** Opening DATA RECORDS block **
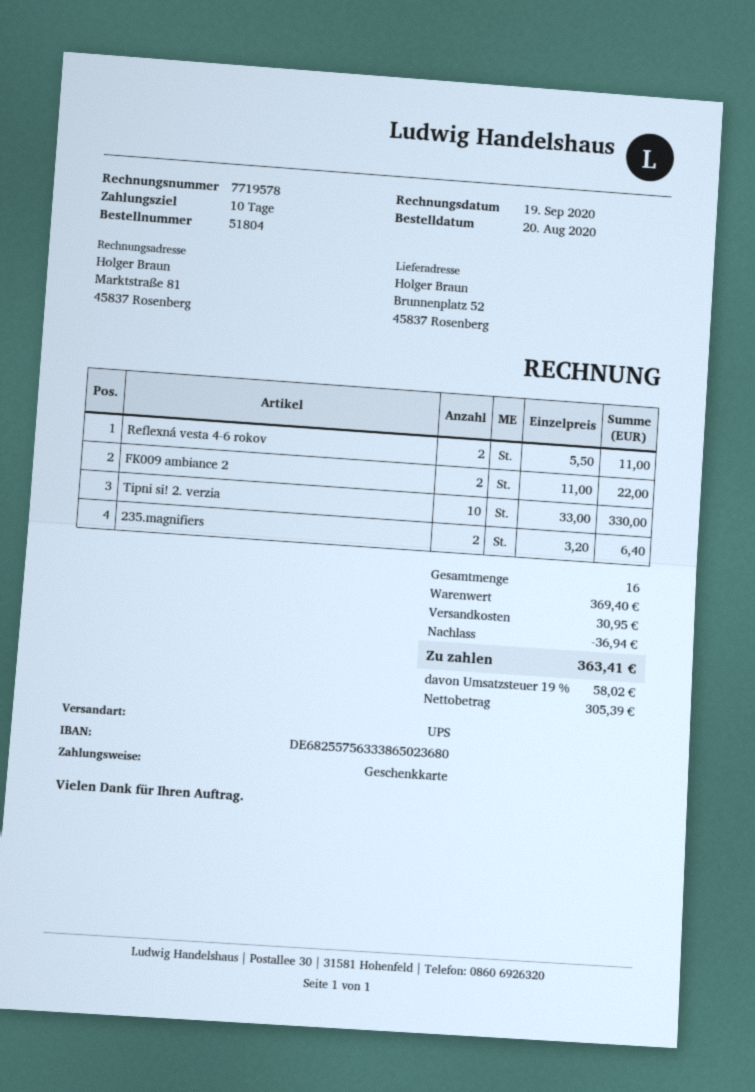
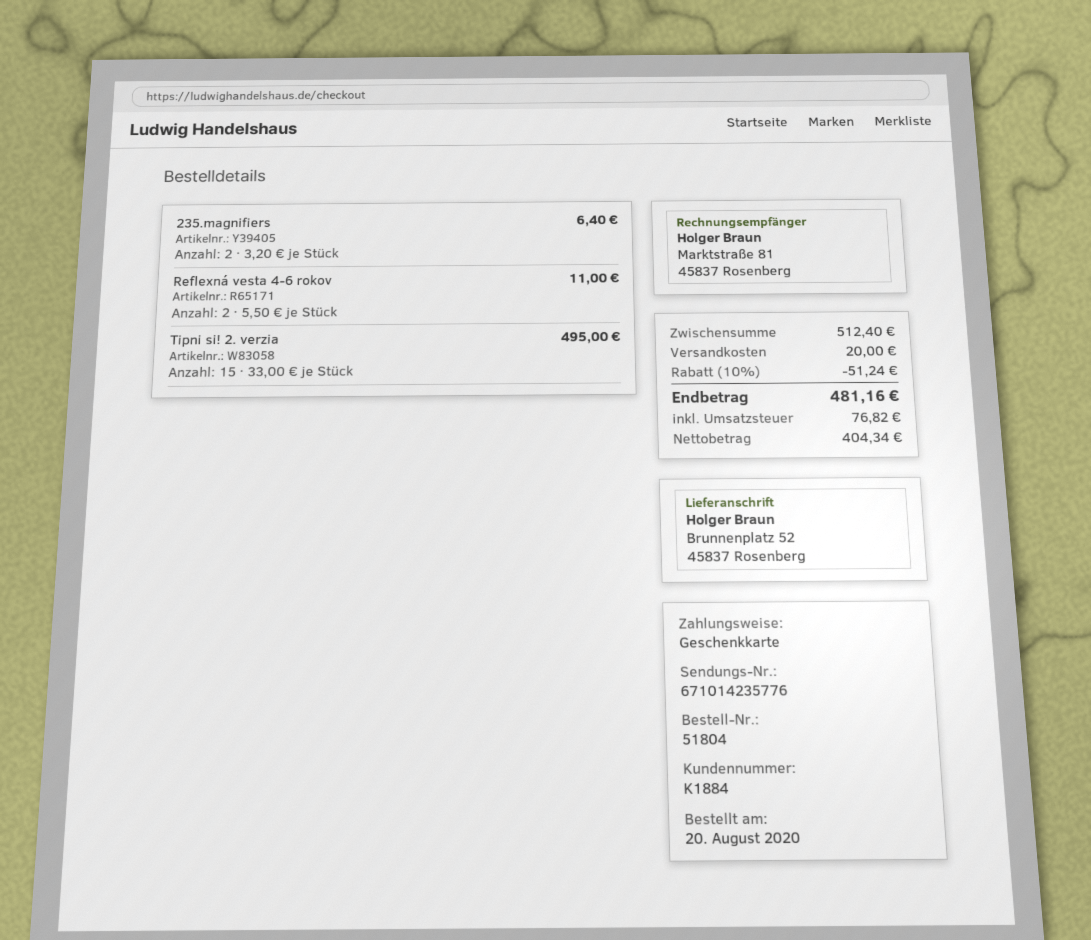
FK009 ambiance 2: 2 x 11.00 = 22.00 -> none
Tipni si! 2. verzia: 10 x 33.00 = 330.00 -> 15 x 33.00 = 495.00
subtotal: 369.40 -> 512.40
discount: 36.94 -> 51.24
shipping: 30.95 -> 20.00
net: 305.39 -> 404.34
tax: 58.02 -> 76.82
total: 363.41 -> 481.16

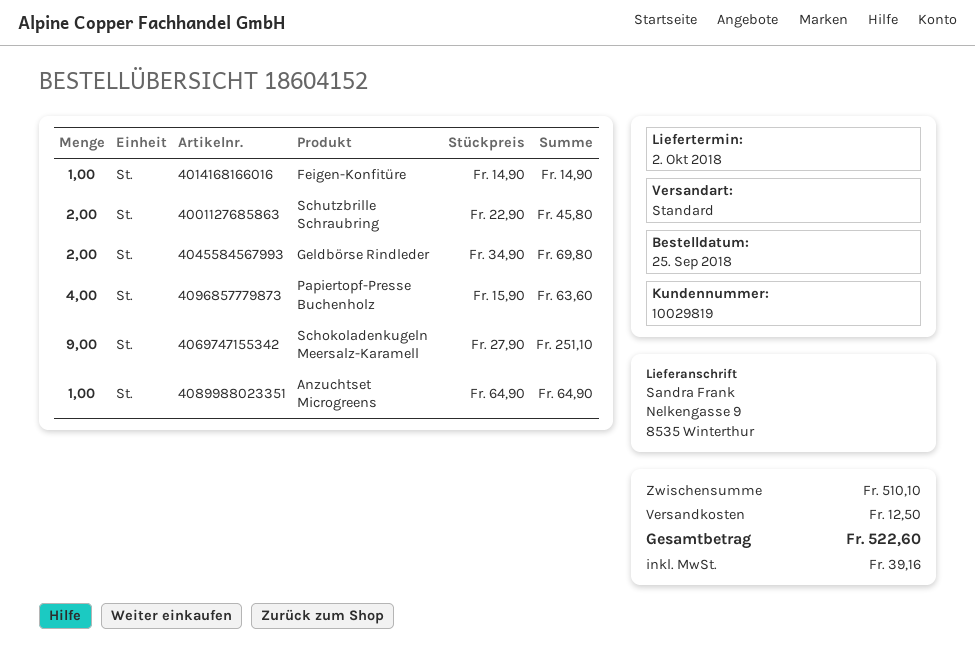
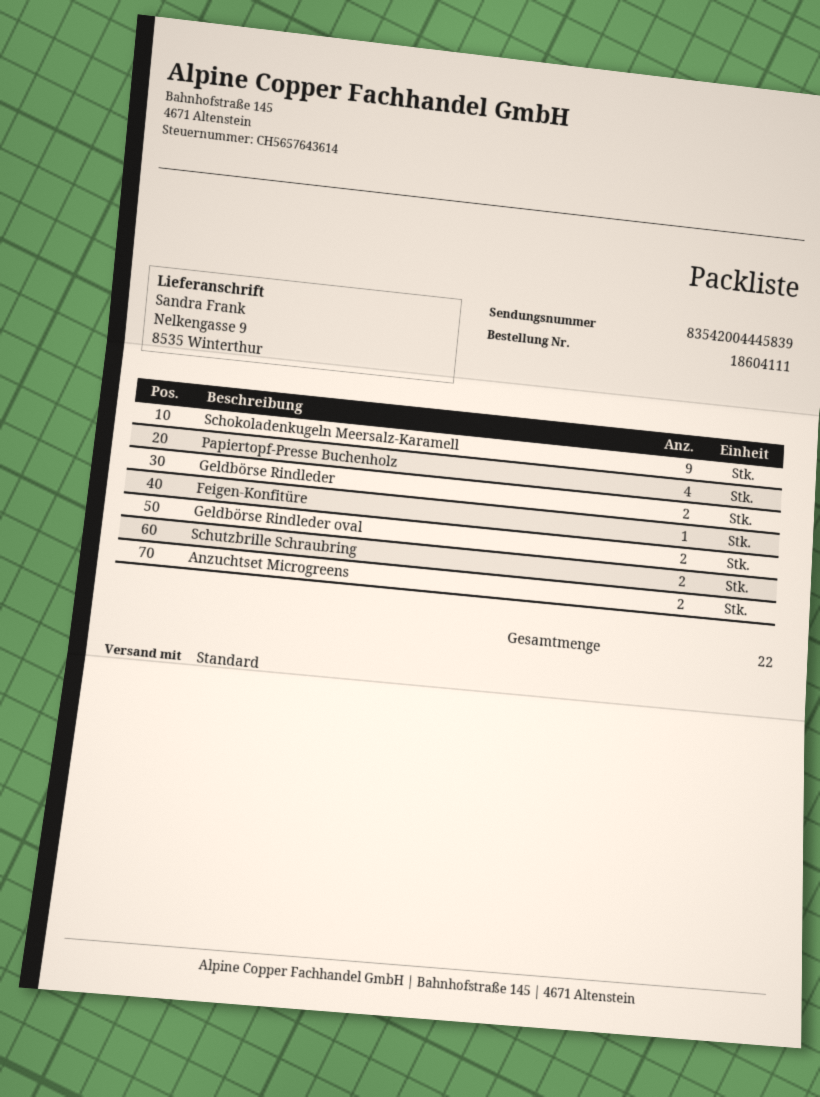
order number: 18604152 -> 18604111
Anzuchtset Microgreens: 1 -> 2
Geldbörse Rindleder oval: none -> 2

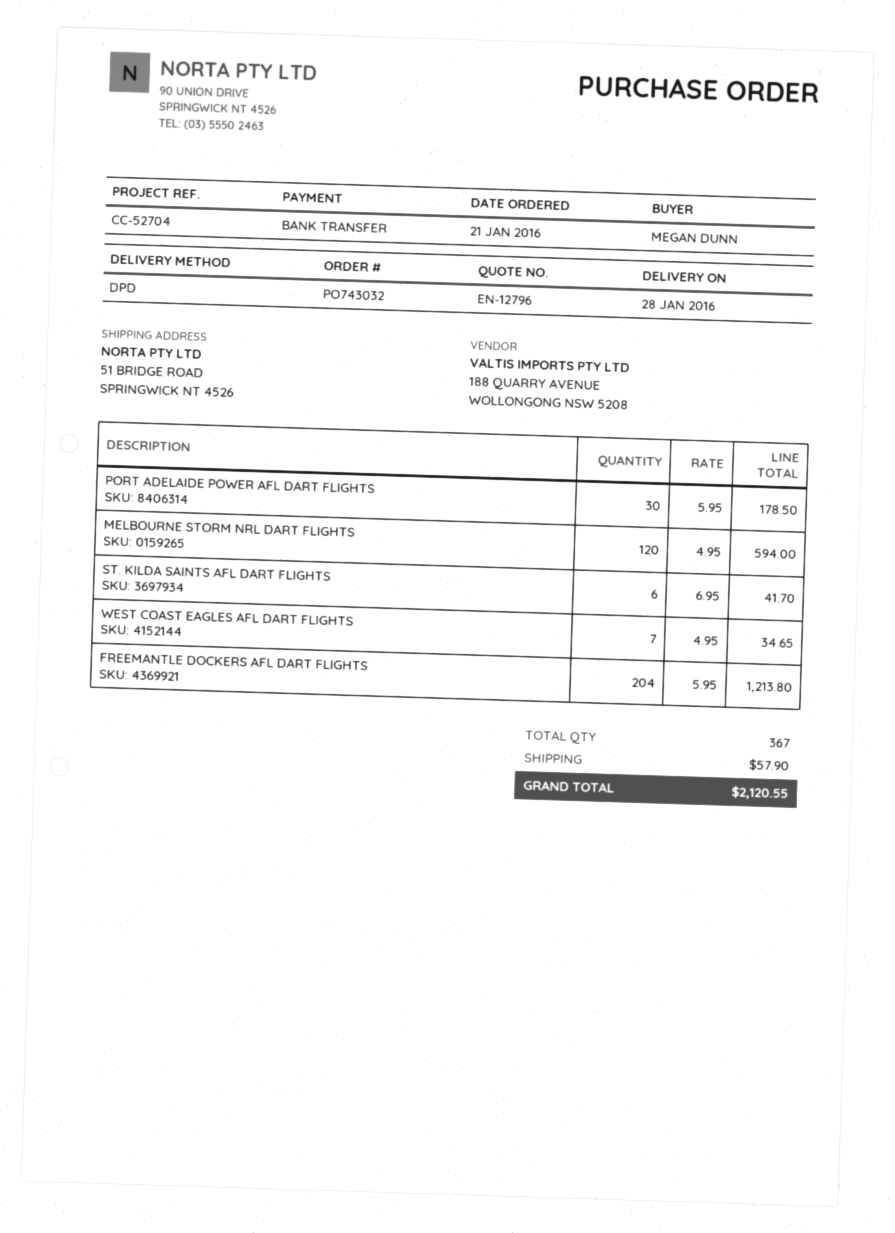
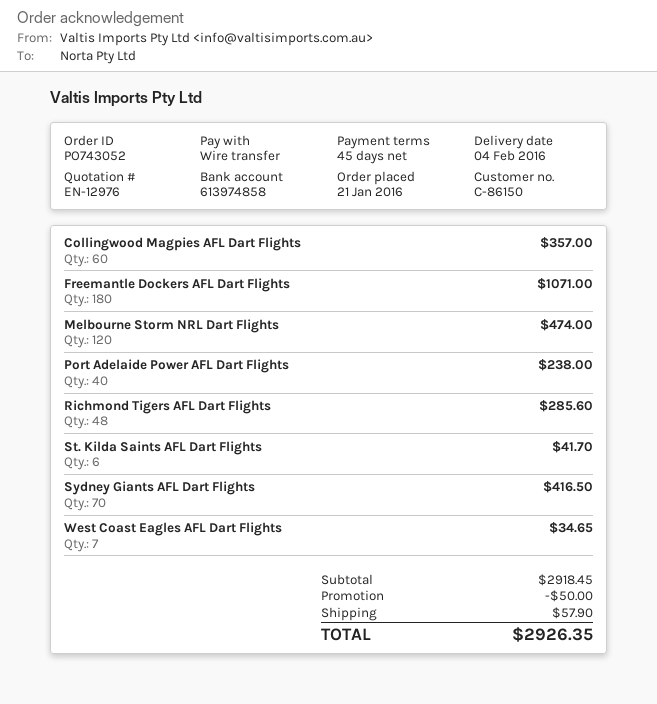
quote number: EN-12796 -> EN-12976
order number: PO743032 -> PO743052
delivery date: 2016-01-28 -> 2016-02-04
PORT ADELAIDE POWER AFL DART FLIGHTS: 30 for 178.50 -> 40 for 238.00
MELBOURNE STORM NRL DART FLIGHTS: 120 for 594.00 -> 120 for 474.00
FREEMANTLE DOCKERS AFL DART FLIGHTS: 204 for 1213.80 -> 180 for 1071.00
Collingwood Magpies AFL Dart Flights: none -> 60 for 357.00
Richmond Tigers AFL Dart Flights: none -> 48 for 285.60
Sydney Giants AFL Dart Flights: none -> 70 for 416.50
discount: none -> 50.00
total: 2120.55 -> 2926.35

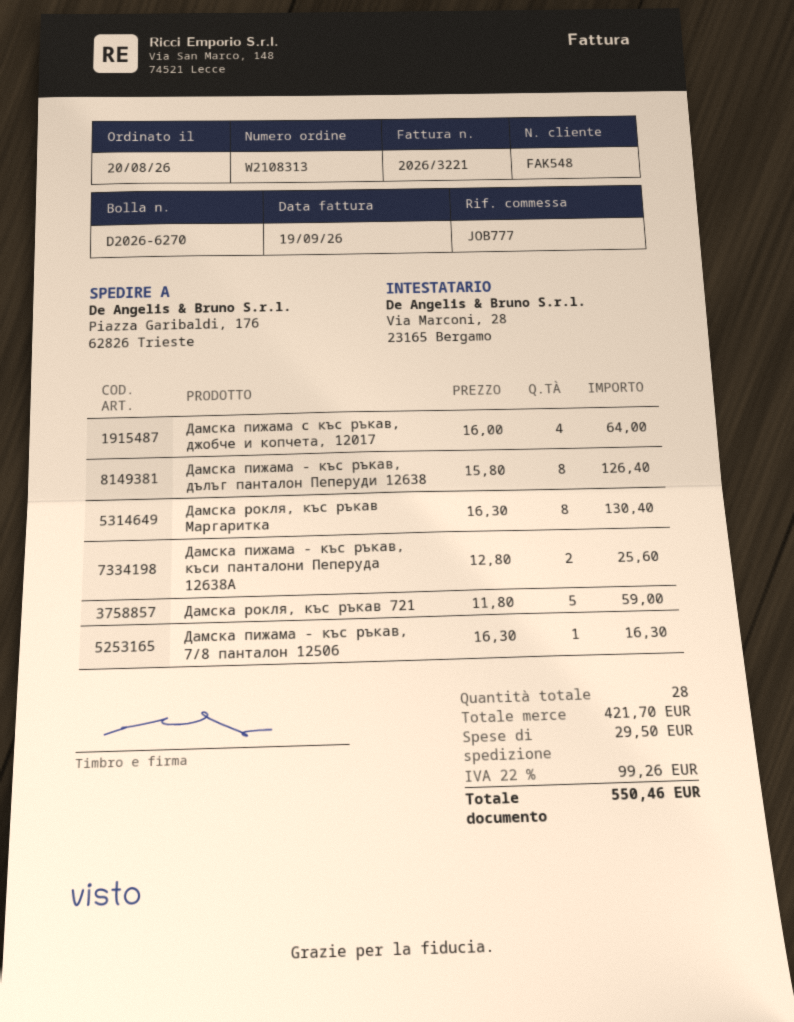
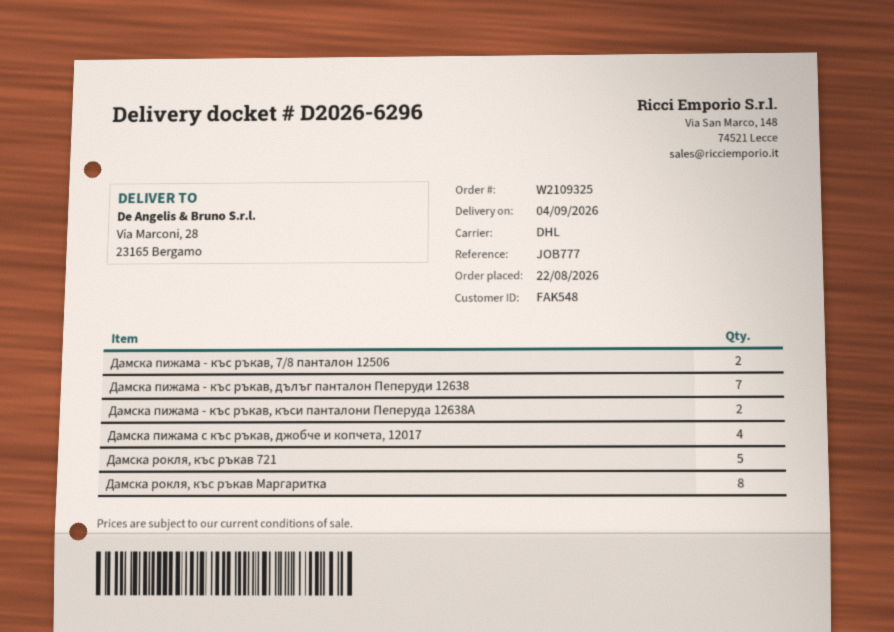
order number: W2108313 -> W2109325
order date: 2026-08-20 -> 2026-08-22
delivery note number: D2026-6270 -> D2026-6296
ship to: Piazza Garibaldi, 176, 62826 Trieste -> Via Marconi, 28, 23165 Bergamo
Дамска пижама - къс ръкав, дълъг панталон Пеперуди 12638: 8 -> 7
Дамска пижама - къс ръкав, 7/8 панталон 12506: 1 -> 2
** Closing DATA RECORDS block **
▶ _YOUR INSTRUCTIONS_: Excluding all pictures, output exactly the lines from the line containing "order number: PO743032 -> PO743052" through the last line of the entries above.

▶ _TASK SOLUTION_:
order number: PO743032 -> PO743052
delivery date: 2016-01-28 -> 2016-02-04
PORT ADELAIDE POWER AFL DART FLIGHTS: 30 for 178.50 -> 40 for 238.00
MELBOURNE STORM NRL DART FLIGHTS: 120 for 594.00 -> 120 for 474.00
FREEMANTLE DOCKERS AFL DART FLIGHTS: 204 for 1213.80 -> 180 for 1071.00
Collingwood Magpies AFL Dart Flights: none -> 60 for 357.00
Richmond Tigers AFL Dart Flights: none -> 48 for 285.60
Sydney Giants AFL Dart Flights: none -> 70 for 416.50
discount: none -> 50.00
total: 2120.55 -> 2926.35

order number: W2108313 -> W2109325
order date: 2026-08-20 -> 2026-08-22
delivery note number: D2026-6270 -> D2026-6296
ship to: Piazza Garibaldi, 176, 62826 Trieste -> Via Marconi, 28, 23165 Bergamo
Дамска пижама - къс ръкав, дълъг панталон Пеперуди 12638: 8 -> 7
Дамска пижама - къс ръкав, 7/8 панталон 12506: 1 -> 2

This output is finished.